* Assigned task:
The answer should hold exactly the lines of the entries below from the one containing "discount: none -> 10.00" through the last line, both included.

* Available data:
+ + +

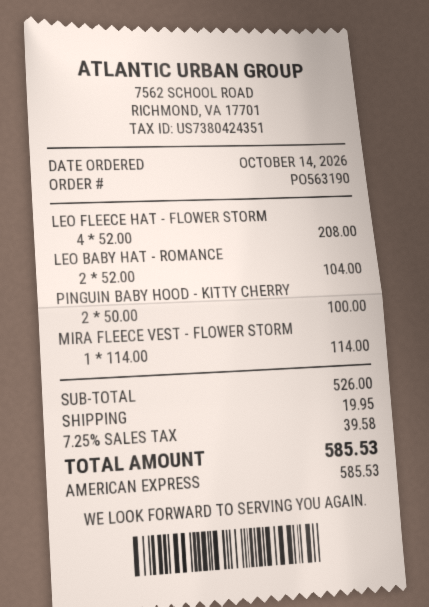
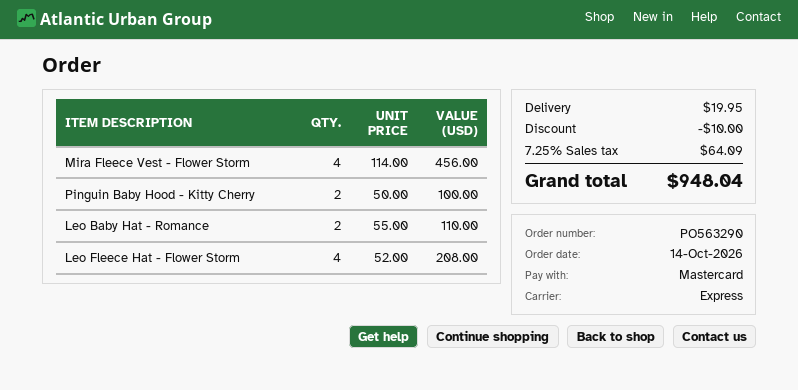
order number: PO563190 -> PO563290
payment method: American Express -> Mastercard
LEO BABY HAT - ROMANCE: 2 x 52.00 = 104.00 -> 2 x 55.00 = 110.00
MIRA FLEECE VEST - FLOWER STORM: 1 x 114.00 = 114.00 -> 4 x 114.00 = 456.00
discount: none -> 10.00
tax: 7.25% = 39.58 -> 7.25% = 64.09
total: 585.53 -> 948.04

+ + +

* Final answer:
discount: none -> 10.00
tax: 7.25% = 39.58 -> 7.25% = 64.09
total: 585.53 -> 948.04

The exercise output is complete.